Caçada Semanal #267

Oportunidades perdidas podem ficar para sempre em nós como um remorso, um arrependimento que não conseguimos afastar por muito que tentemos. Talvez uma das oportunidade perdidas que um fã de wrestling tenha, por exemplo, é o facto de que a luta de sonho entre Sting e Undertaker nunca tenha acontecido, apesar de em 2014 o famoso wrestler que imita o The Crow tenha vindo para a WWE. É claro que sofrer uma lesão e reformar-se mais cedo num combate com o Seth Rollins não ajudou ao cumprimento deste sonho.

Com o número de jogos, sobretudo indies, que jogamos por semana, é impossível que não tivéssemos repletos de desilusões de jogos bonzinhos mas que são uma oportunidade perdida de serem realmente muito, muito bons.
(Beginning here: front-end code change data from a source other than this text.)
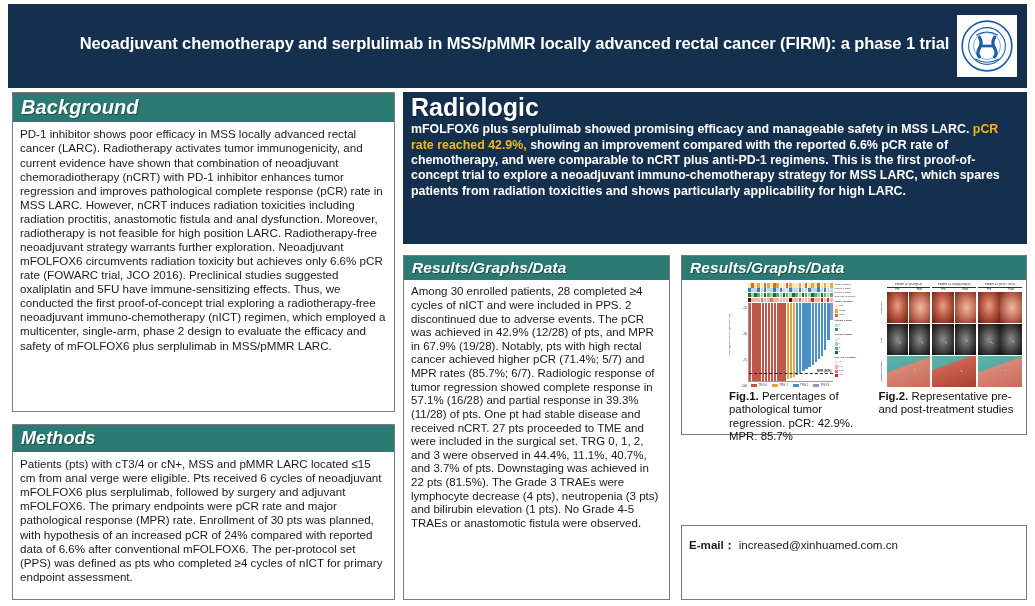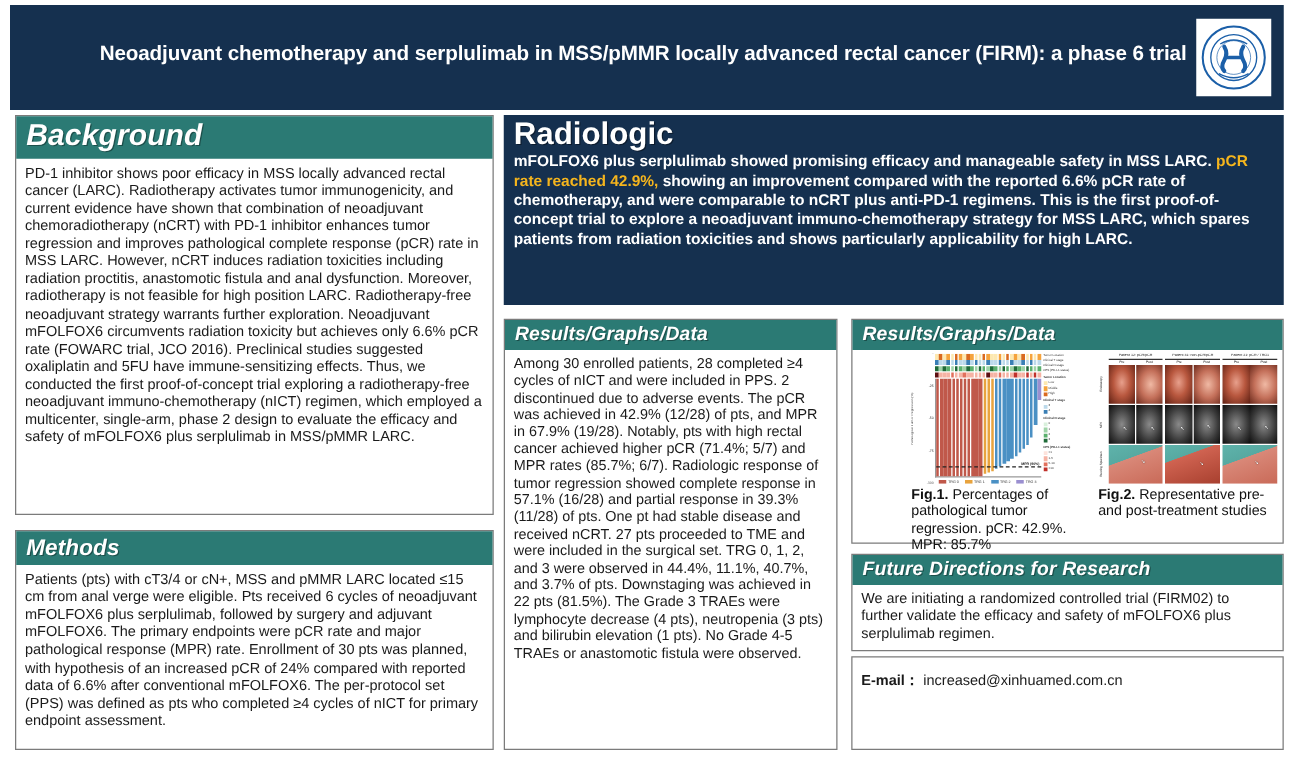"Neoadjuvant chemotherapy and serplulimab" div.poster-title { text: 6 -> 1 }
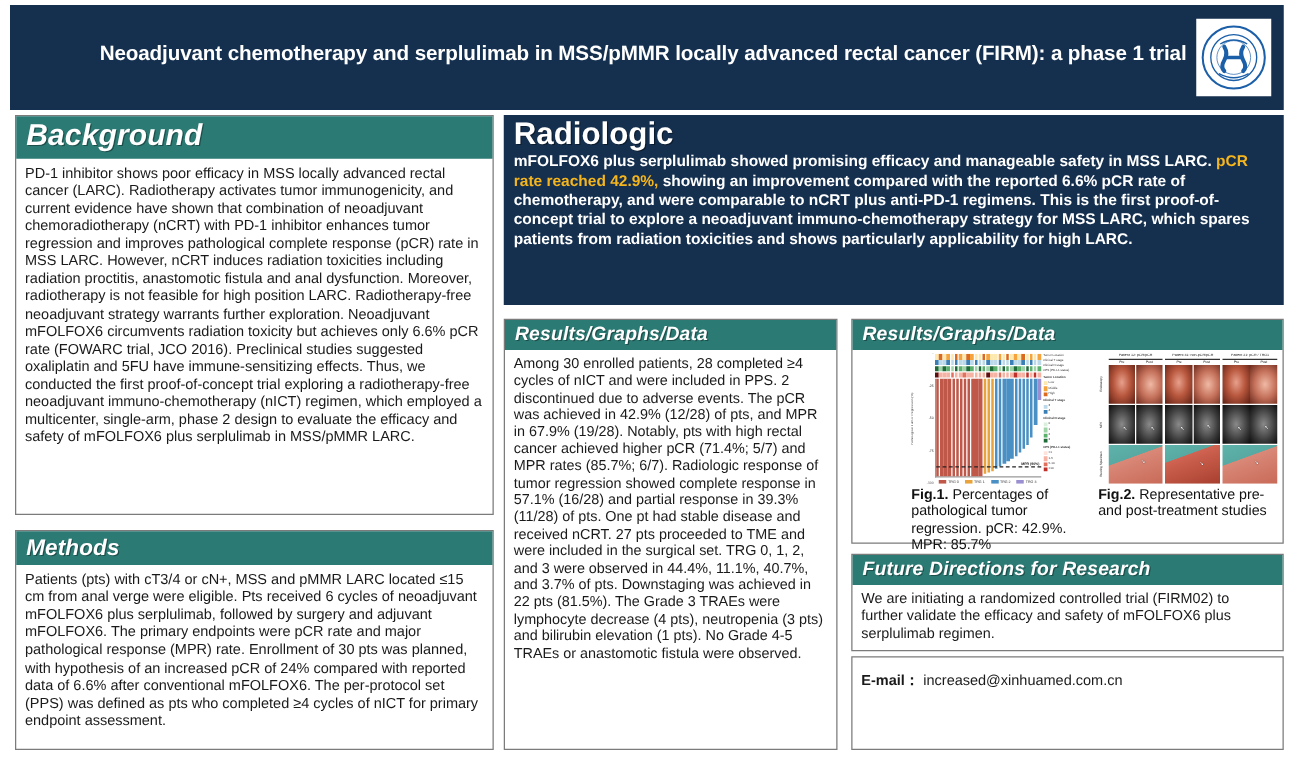"Background" #panel-background .panel-head { font-size: 24px -> 20px }
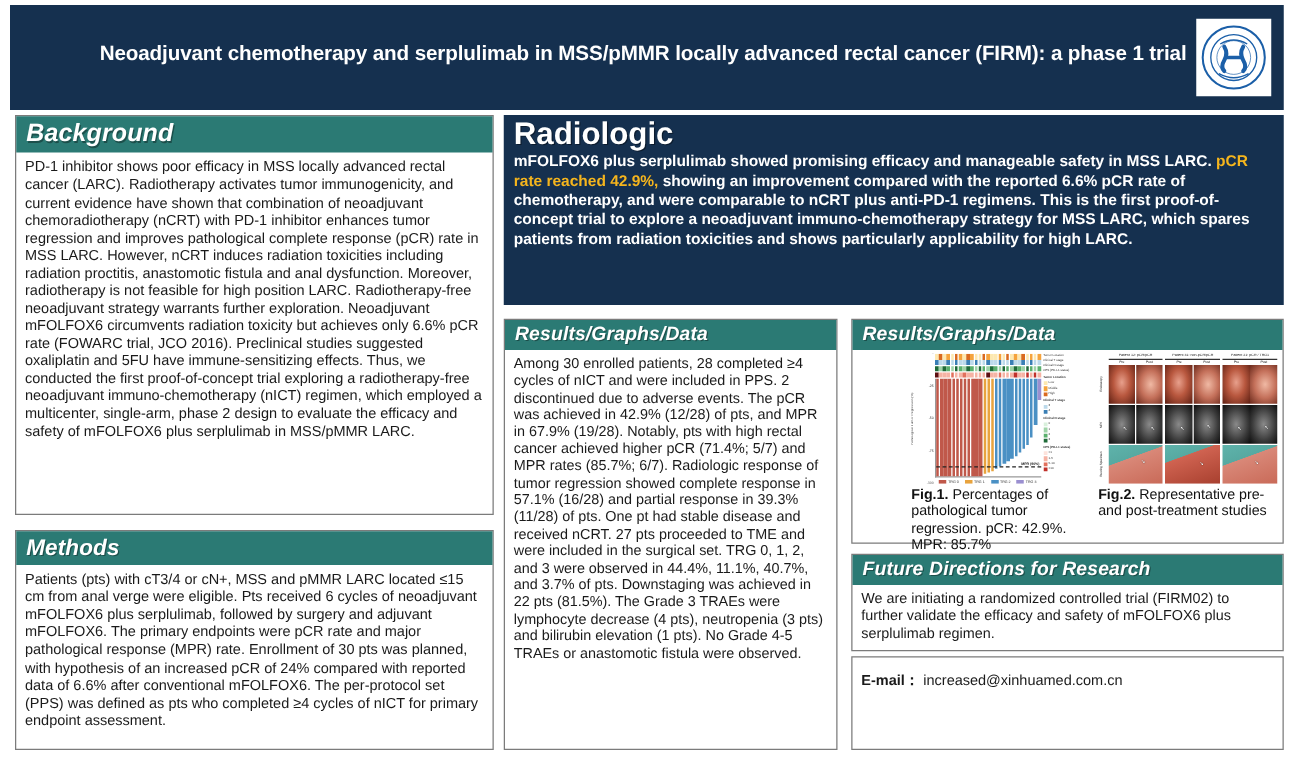"Future Directions for Research" section.panel { html: <section> <div>Future Directions for Research</div> <div>We are initiating a randomized controlled trial (FIRM02) to further validate the efficacy and safety of mFOLFOX6 plus serplulimab regimen.</div> </section> -> none }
Estes 2 indies são disso exemplo.

Cyanide & Happiness – Freakpocalypse [PC, Switch]

Há muitos e muitos anos que adoro Cyanide & Happiness, especialmente Order of the Stick, o webcomic sobre pen and paper RPGs que me fez conhecer o brilhante humor destes autores de BD e animação.

O seu ponto alto é mesmo a mistura entre humor negro e sensibilidade geek contemporânea, que os torna reconhecíveis e inimitáveis na forma como pegam em figuras de pauzinhos e apostar tudo na boa escrita e de piadas altamente memoráveis.

Não é por isso de espantar que quando foi lançada uma campanha de Kickstarter para criar uma aventura-gráfica pejada deste tipo de humor, que a comunidade se tivesse agregado para dar cerca de 575000 dólares para tornar Freakpocalypse uma realidade.

O pior é que entre a promessa de um bom jogo com puzzles memoráveis repleto do amor que fez de Cyanide & Happiness uma das mais duradouras peças de humor oriunda da internet e a realidade vai uma longa, longa distância.

Os puzzles são medianos e não aproveitam o humor de Cyanide & Happiness, nem são memoráveis. Não fosse a excelente direcção artística directa dos próprios webcomics e a marca Cyanide & Happiness no título e dificilmente este jogo teria recolhido tanta atenção como recolheu.

Mas o seu lançamento tem estado repleto de problemas. O primeiro é perante as reclamações da sua curta duração e escrita sensaborona, os seus autores decidiram renomear o jogo no Steam com um sufixo Episode 1, deixando antever que é apenas a primeira de três partes da história. O que tendo em conta que apenas esta espécie de prólogo mediano custa 20 euros não augura nada de bom.

E o que resta do jogo? Somos Cooper, que é bullied na escola e ninguém gosta dele, e está a atravessar o seu liceu a resolver puzzles habituais de jogos point ‘n click sem qualquer um que seja memorável ao ponto de sentirmos que estiveram próximos de cumprir as suas promessas.

Fate of Kai [Android, PC]

Videojogos de choose your own adventure têm nascido como cogumelos, ora não fosse a geração que cresceu a lançar dados para seguir uma história – nós – o grande motor de compras do mercado.

Criado pelo TRYLIGHT GAME STUDIO, o que Fate of Kai tem de original é que é feito em formato de banda-desenhada, e não controlamos as ações dos personagens, mas sim os seus pensamentos.

Os pensamentos são materializados em verbos, e que vão conduzir a bloqueios da história que nos vão obrigar a andar páginas para trás e a colocar esse verbo noutro balão de pensamento, possivelmente de outro personagem.

Num jogo curto como este, vamos encontrar muitas vezes essa página preta que simboliza o Game Over, ou o fim da história neste caso, obrigando-nos a ir atrás nas páginas (e em algumas situações no tempo) provocando eventos que nos permitam avançar na história.

O problema é que junto a estes ecrãs de final de história surgem alguns blocos de texto a revelarem como é que resolvemos o puzzle, o que acaba por destruir por completo o desafio de todo o jogo.

Sem qualquer texto à excepção dos verbos e substantivos que usamos, com boas ideias aqui aplicadas (e um bom livro de Banda-Desenhada interactivo), Fate of Kai peca por não ser mais original e arrojado nos seus puzzles, tornando toda a sua jogabilidade aquém do que poderia ter atingido.